Streit um prenatale Genomanalyse

■ SPD-Parteitag von Schleswig-Holstein mehrheitlich gegen die vorgeburtliche Genomanalyse / Eltern seien überfordert / Landesvorstand votiert dagegen für das Entscheidungsrecht der Frauen

Berlin (dpa/taz) - Das Thema Gentechnologie stand im Mittelpunkt der Diskussion auf einem Sonderparteitag der schleswig-holsteinischen SPD am vergangenen Samstag in Bad Segeberg. Die 167 Delegierten - darunter 82 Frauen stritten sich lange und heftig über die Chancen und Risiken dieser Technologie.

Der Landesvorstand brachte einen Antrag ein, nach dem neue Fortpflanzungsmethoden wie Retortenbabys und Leihmutterschaft generell verboten werden sollen. Er geht damit teilweise über die Beschlüsse der Bundes partei hinaus.

Die SPD-Bundestagsfraktion veröffentlichte jüngst einen „Diskussionsentwurf“ für ein „Fortpflanzungsmedizingesetz“. Danach ist unter anderem die künstliche Befruchtung außerhalb des Körpers einer Frau (In-vitro-Fertilisation) zulässig, wenn Eigeberin und Samenspender miteinander verheiratet oder in einer „auf Dauer angelegten Lebensgemeinschaft“ liiert sind.

Besondere Kontroversen rief auf dem Parteitag ein Antrag der Arbeitsgemeinschaft Sozialdemokratischer Frauen (ASF) hervor, der die vorgeburtliche Genomanalyse, die Untersuchung also der Erbanlagen eines Embryos auf genetische Schäden hin, verbieten lassen will. Denn Eltern seien durch die möglichen Ergebnisse einer solchen Untersuchung gezwungen, zwischen „lebenswert und lebensunwert“ zu unterscheiden - eine „kaum zu bewältigende“ Verantwortung, heißt es in der Begründung.

Der Parteivorstand hingegen will den Frauen selbst die Entscheidung darüber überlassen, ob sie sich solchen Analysen wie zum Beispiel einer Fruchtwasseruntersuchung unterziehen wollen.

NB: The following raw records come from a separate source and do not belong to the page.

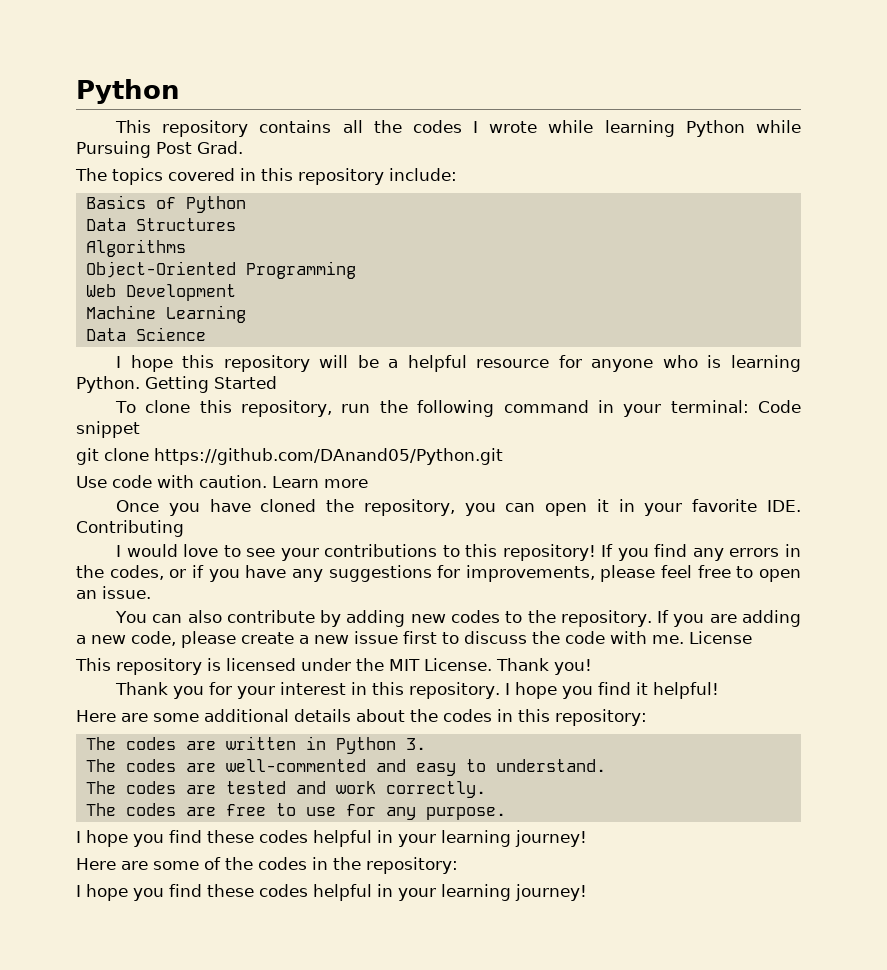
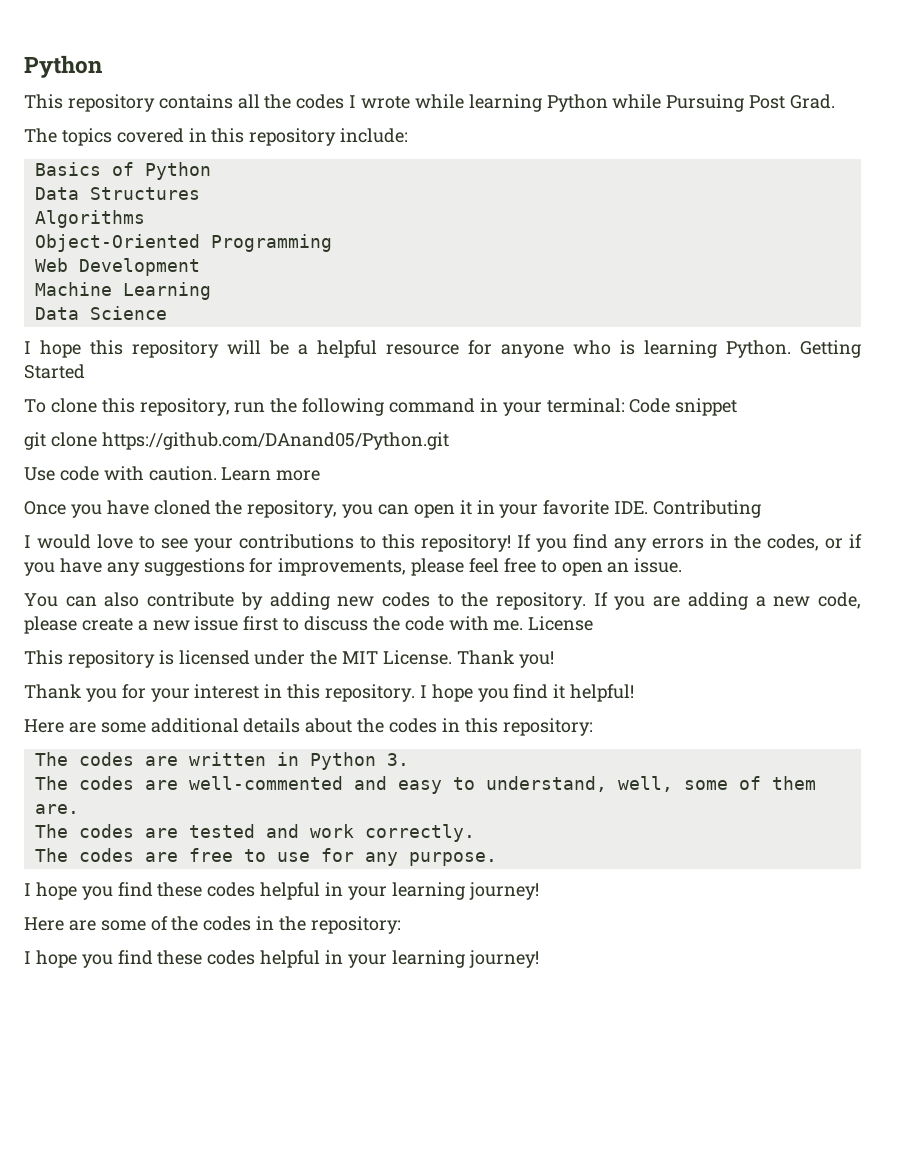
- The codes are well-commented and easy to understand.
+ The codes are well-commented and easy to understand, well, some of them are.

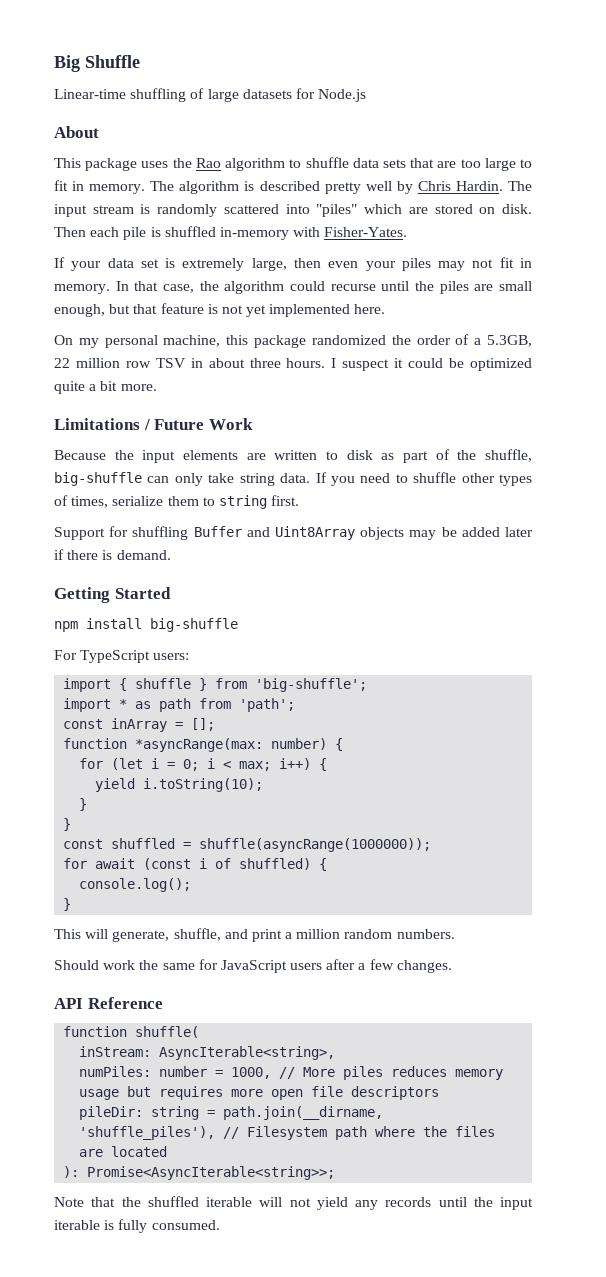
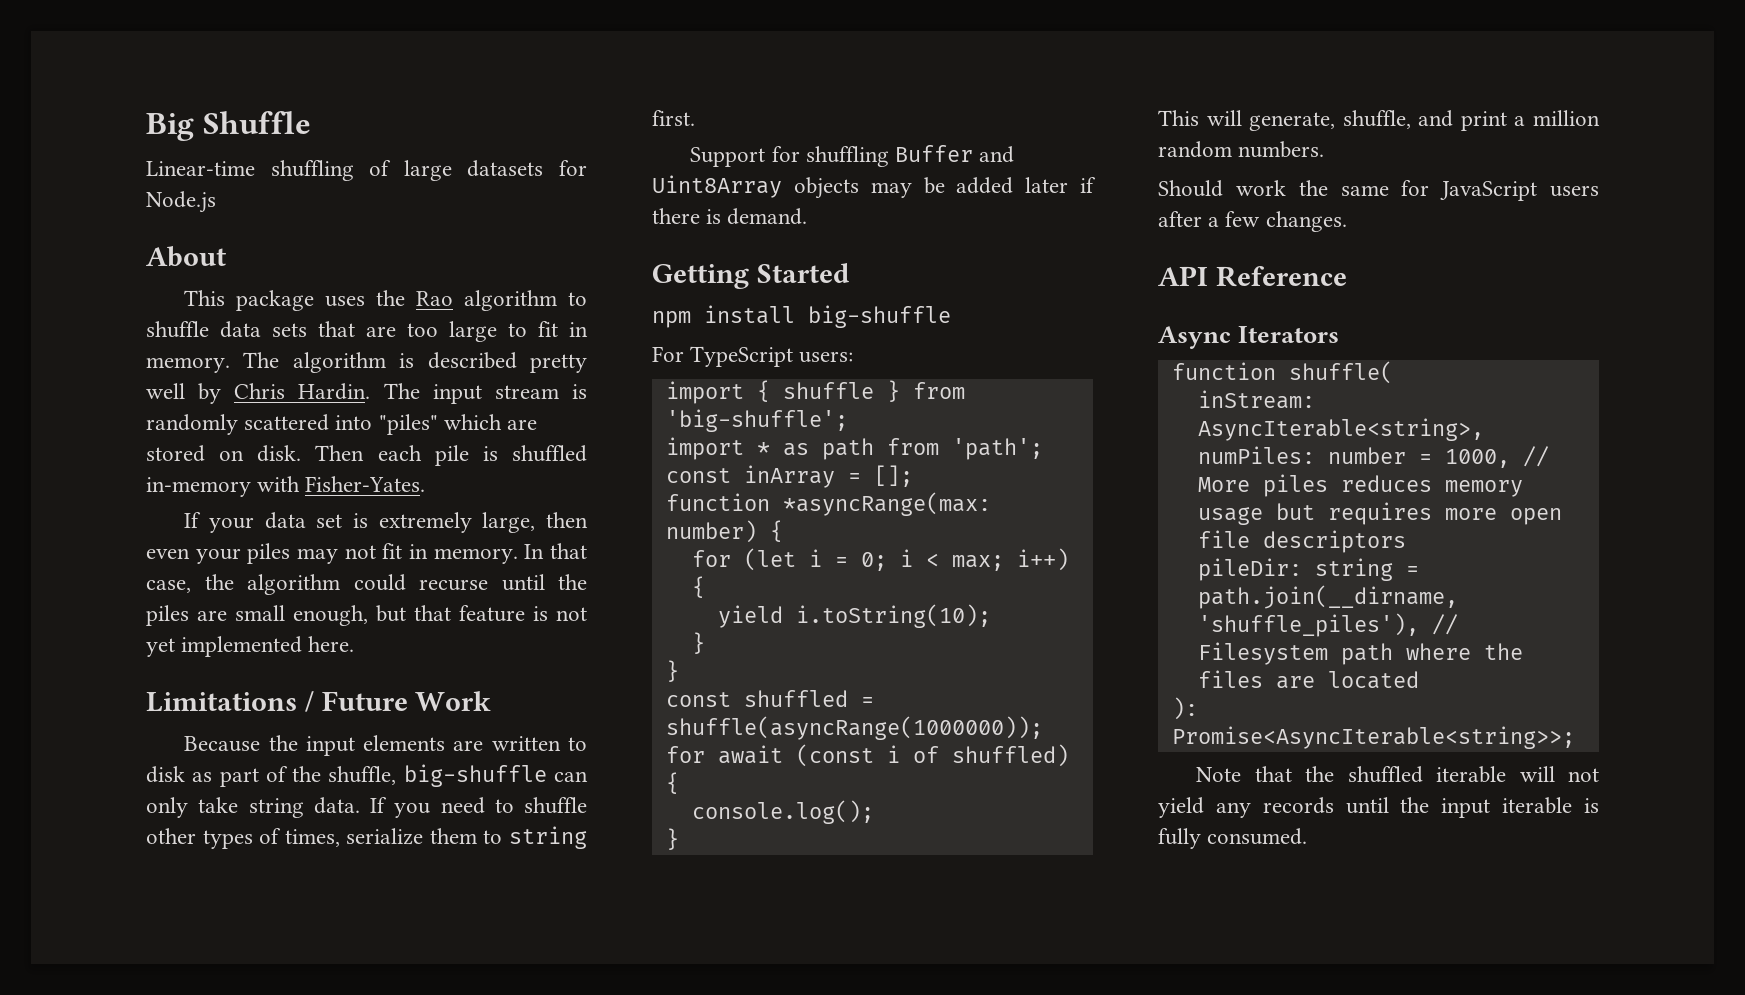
- On my personal machine, this package randomized the order of a 5.3GB, 22 million row TSV in about three hours. I suspect it could be optimized quite a bit more.
+ Async Iterators

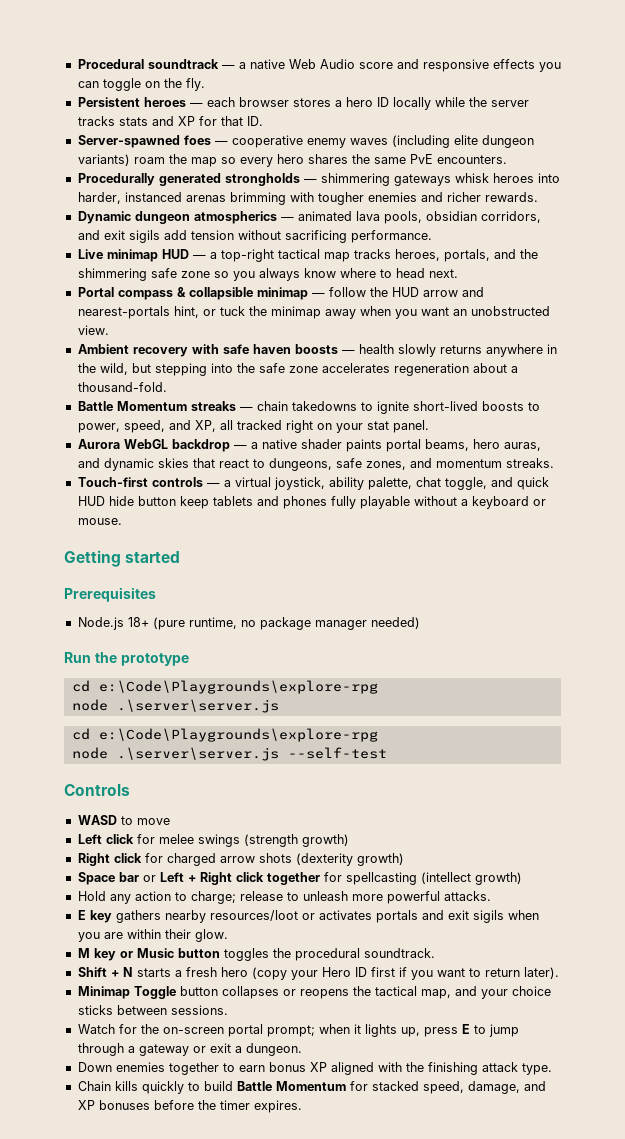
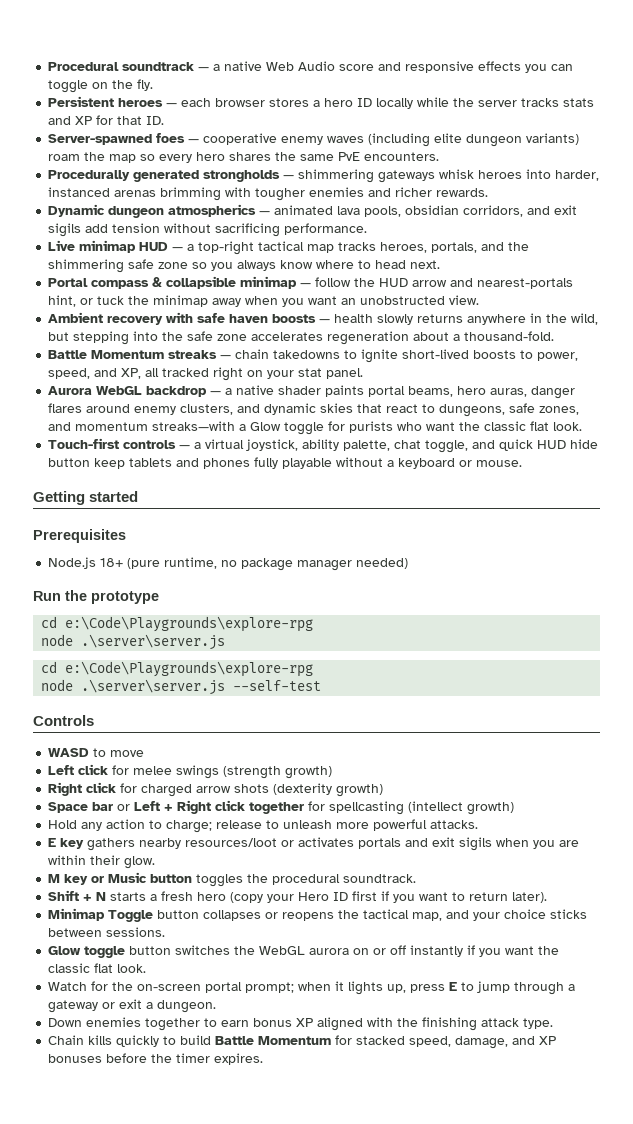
- Aurora WebGL backdrop — a native shader paints portal beams, hero auras, and dynamic skies that react to dungeons, safe zones, and momentum streaks.
+ Aurora WebGL backdrop — a native shader paints portal beams, hero auras, danger flares around enemy clusters, and dynamic skies that react to dungeons, safe zones, and momentum streaks—with a Glow toggle for purists who want the classic flat look.
+ Glow toggle button switches the WebGL aurora on or off instantly if you want the classic flat look.

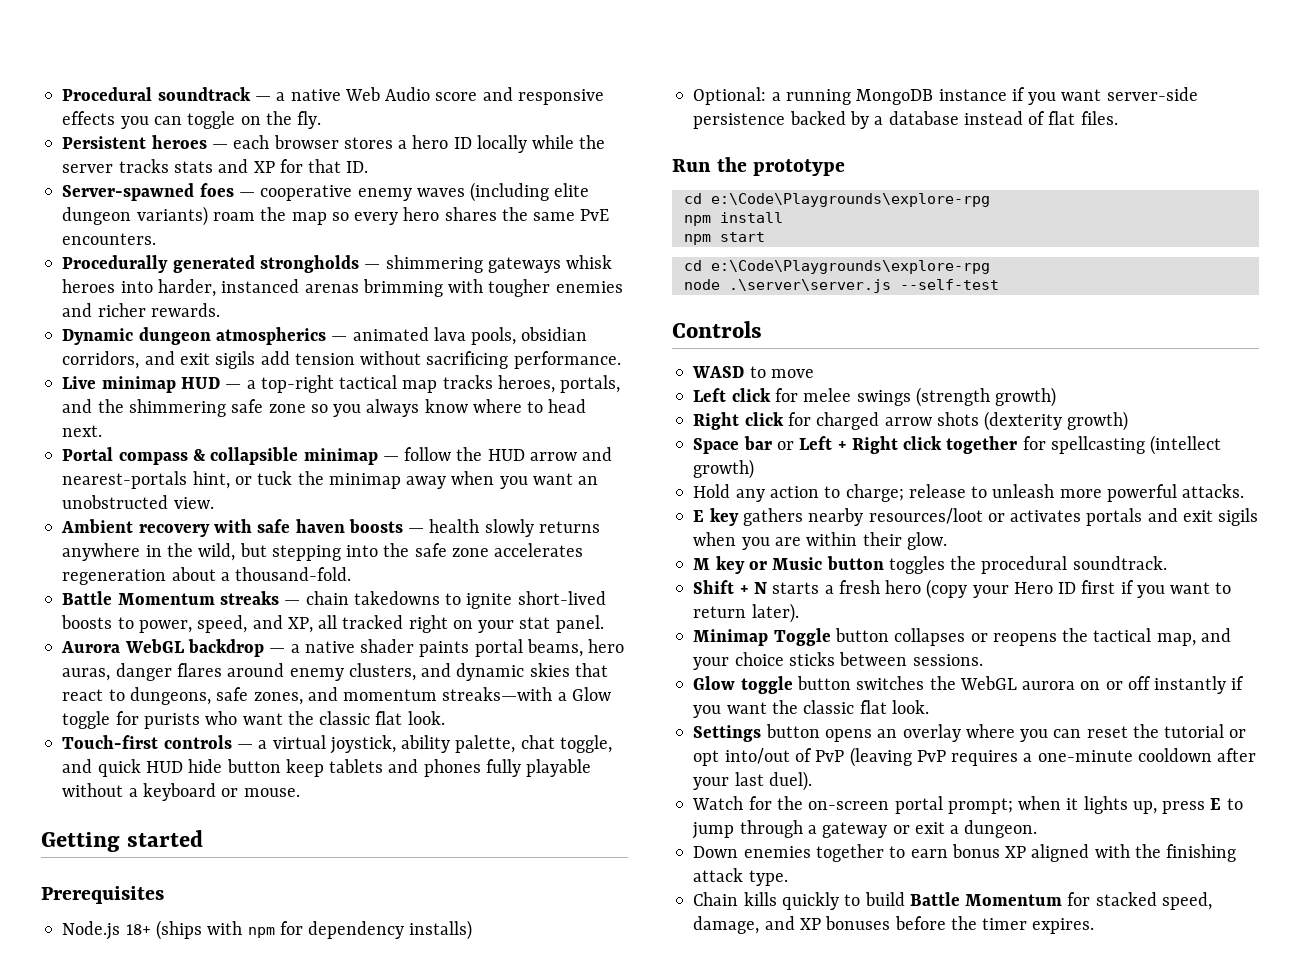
- Node.js 18+ (pure runtime, no package manager needed)
+ Node.js 18+ (ships with npm for dependency installs)
+ Optional: a running MongoDB instance if you want server-side persistence backed by a database instead of flat files.
  Run the prototype
  cd e:\Code\Playgrounds\explore-rpg
- node .\server\server.js
+ npm install
+ npm start
+ Settings button opens an overlay where you can reset the tutorial or opt into/out of PvP (leaving PvP requires a one-minute cooldown after your last duel).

Minister der schleswig-holsteinischen Landesregierung appellierten an die Delegierten, den Antrag der Arbeitsgemeinschaft abzulehnen. Kultusministerin Eva Rühmkorf: „Wir brauchen die Diagnostik, die Frauen frei macht zu einer Entscheidung für oder gegen ein Kind.“

Schließlich dürften die Bedingungen nicht vergessen werden, unter denen Mütter ihre behinderten Kinder aufziehen müssen. Der Verweis auf gesellschaftliche Utopien allein würde diesem Problem nicht gerecht.